=== Try it ===
Extract, from the records beneath this instruction, each line that contains the word "Nikolaidis".

=== Records to use ===

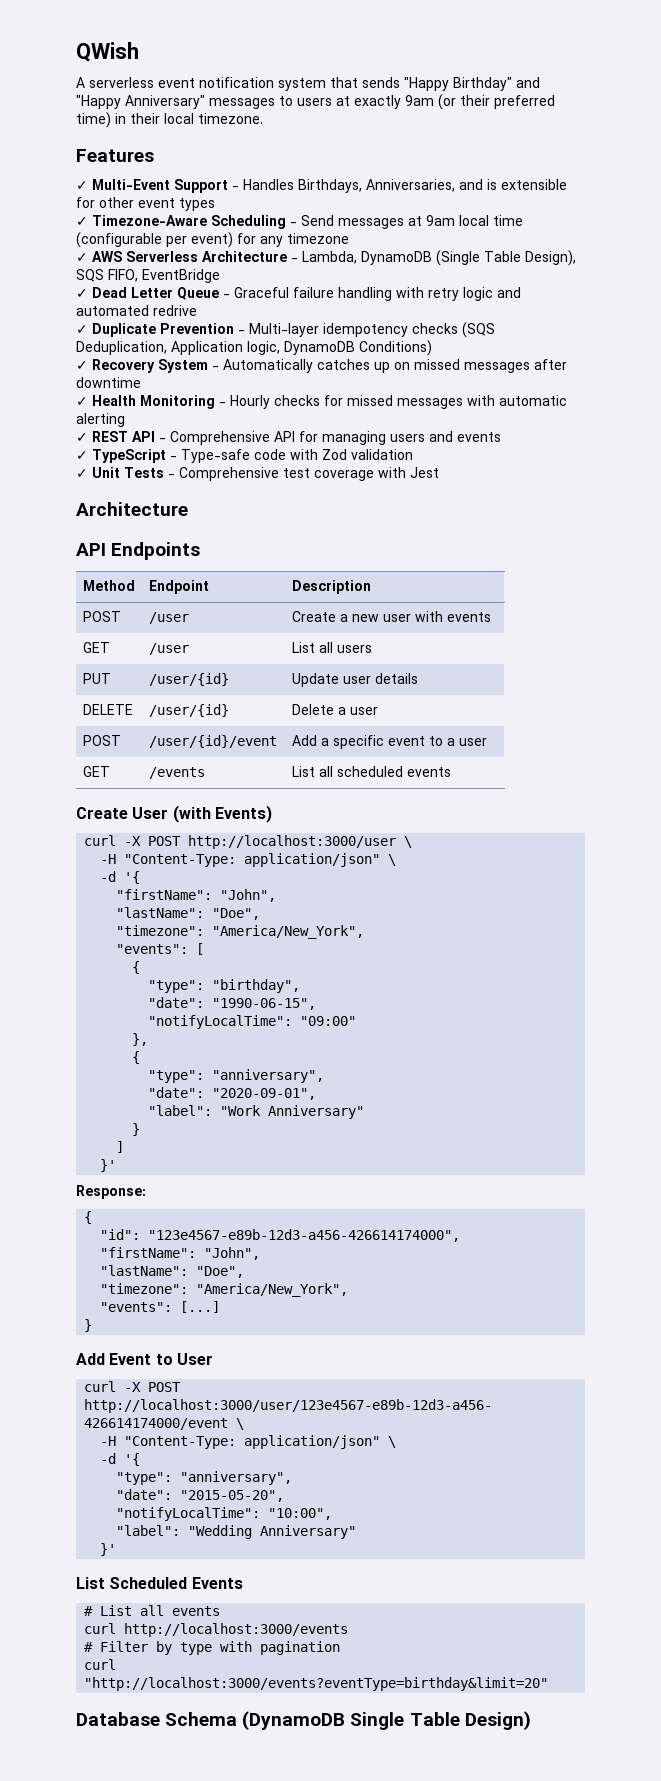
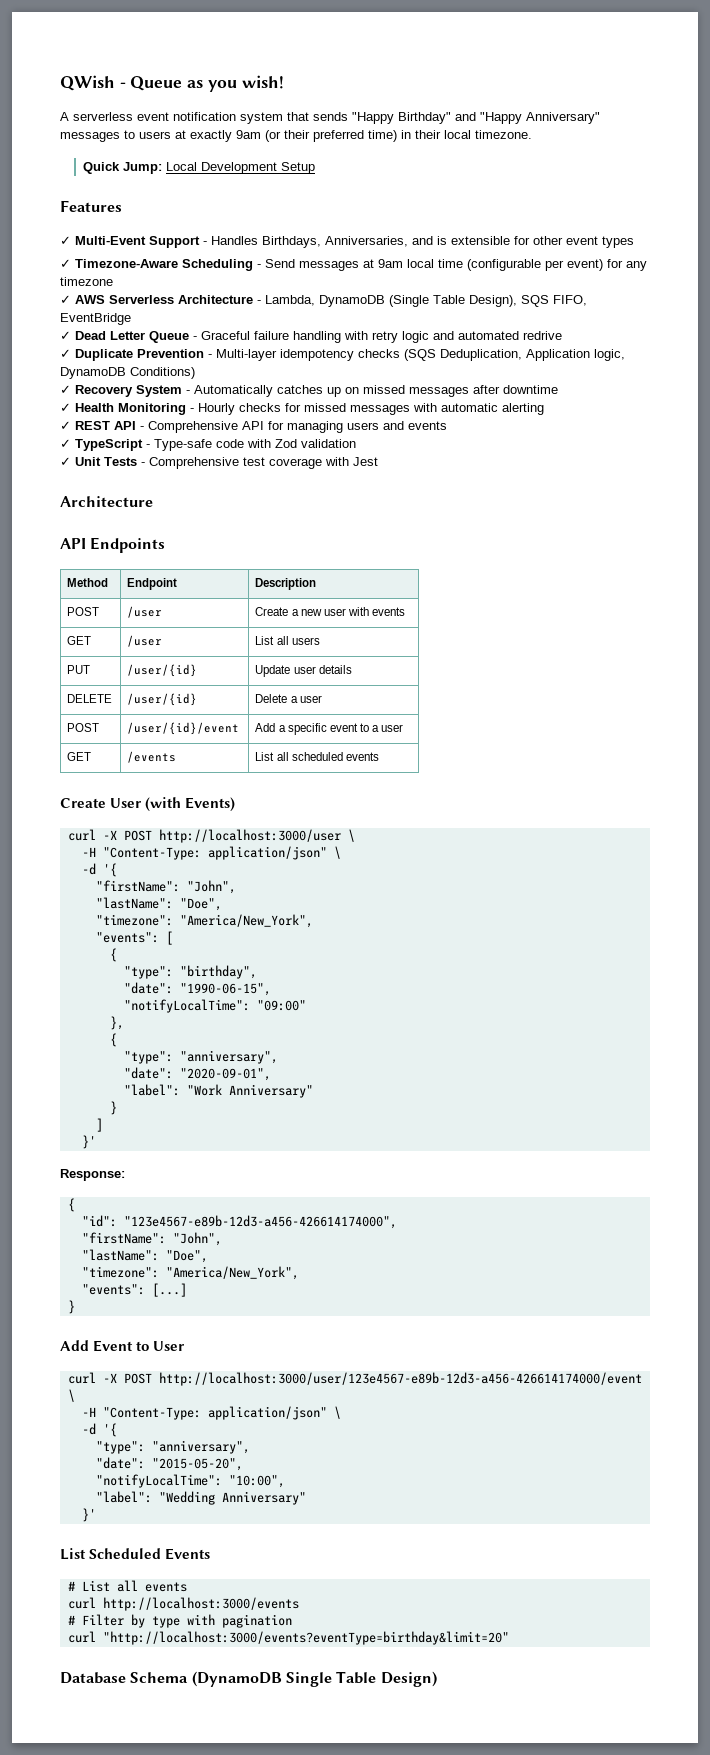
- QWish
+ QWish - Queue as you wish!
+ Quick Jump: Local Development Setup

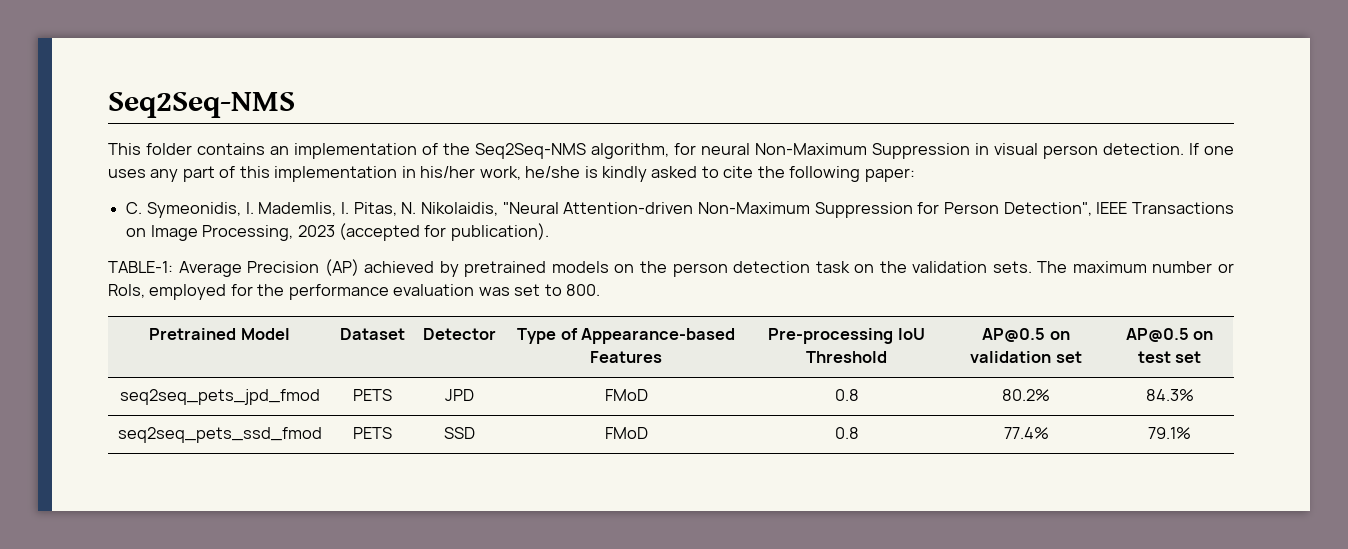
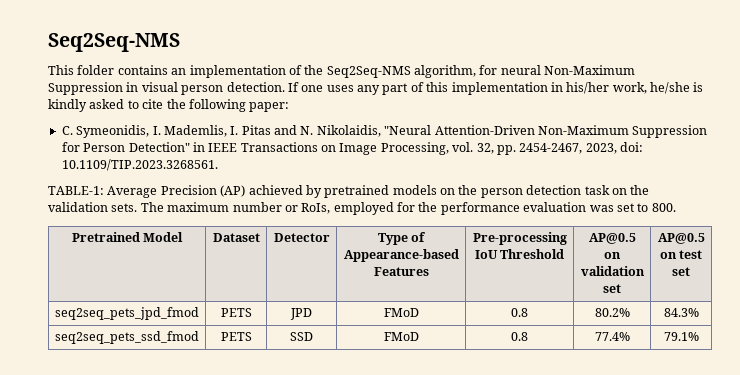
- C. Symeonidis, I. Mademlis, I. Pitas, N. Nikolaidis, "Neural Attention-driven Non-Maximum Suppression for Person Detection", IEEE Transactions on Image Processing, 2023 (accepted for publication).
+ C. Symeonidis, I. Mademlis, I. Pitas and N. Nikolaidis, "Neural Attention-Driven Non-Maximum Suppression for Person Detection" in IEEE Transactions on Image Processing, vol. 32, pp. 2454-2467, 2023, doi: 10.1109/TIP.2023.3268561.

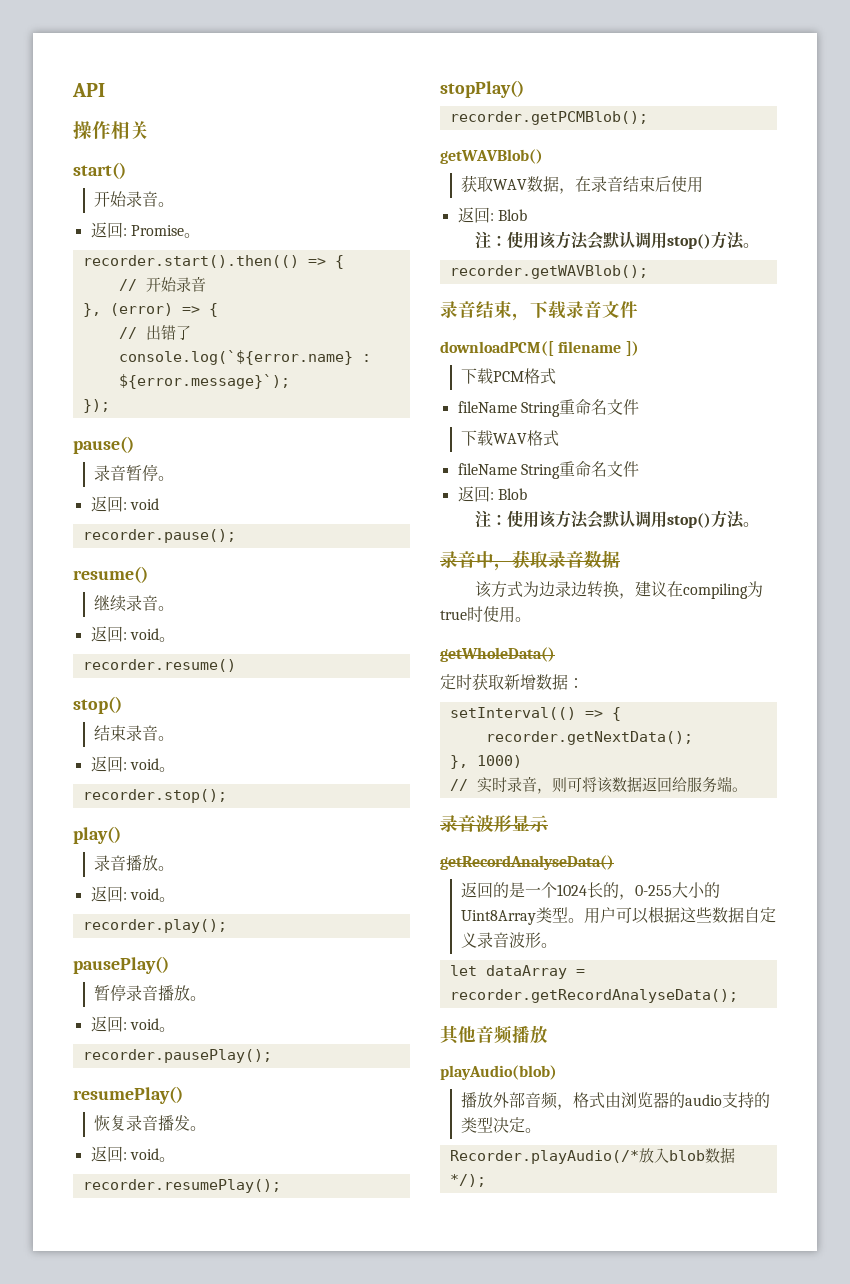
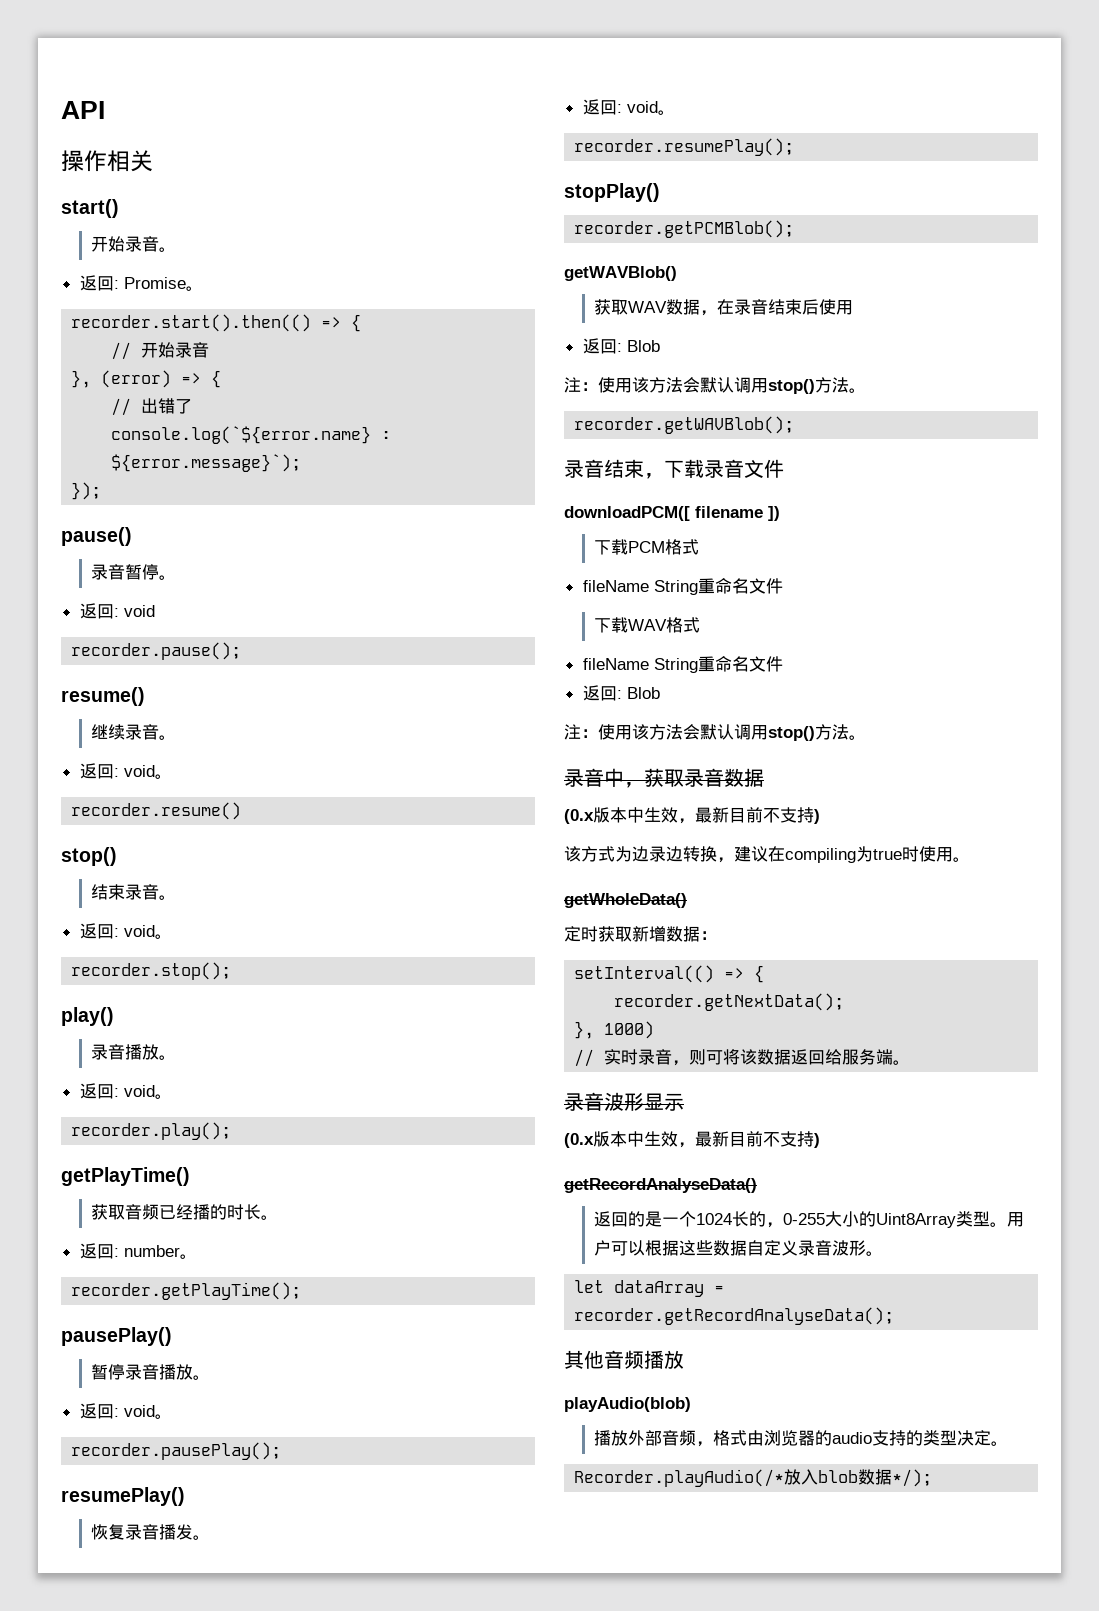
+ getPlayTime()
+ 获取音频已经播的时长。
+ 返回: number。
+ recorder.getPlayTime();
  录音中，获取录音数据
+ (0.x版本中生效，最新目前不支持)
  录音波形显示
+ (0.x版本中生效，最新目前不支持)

=== Response area ===
- C. Symeonidis, I. Mademlis, I. Pitas, N. Nikolaidis, "Neural Attention-driven Non-Maximum Suppression for Person Detection", IEEE Transactions on Image Processing, 2023 (accepted for publication).
+ C. Symeonidis, I. Mademlis, I. Pitas and N. Nikolaidis, "Neural Attention-Driven Non-Maximum Suppression for Person Detection" in IEEE Transactions on Image Processing, vol. 32, pp. 2454-2467, 2023, doi: 10.1109/TIP.2023.3268561.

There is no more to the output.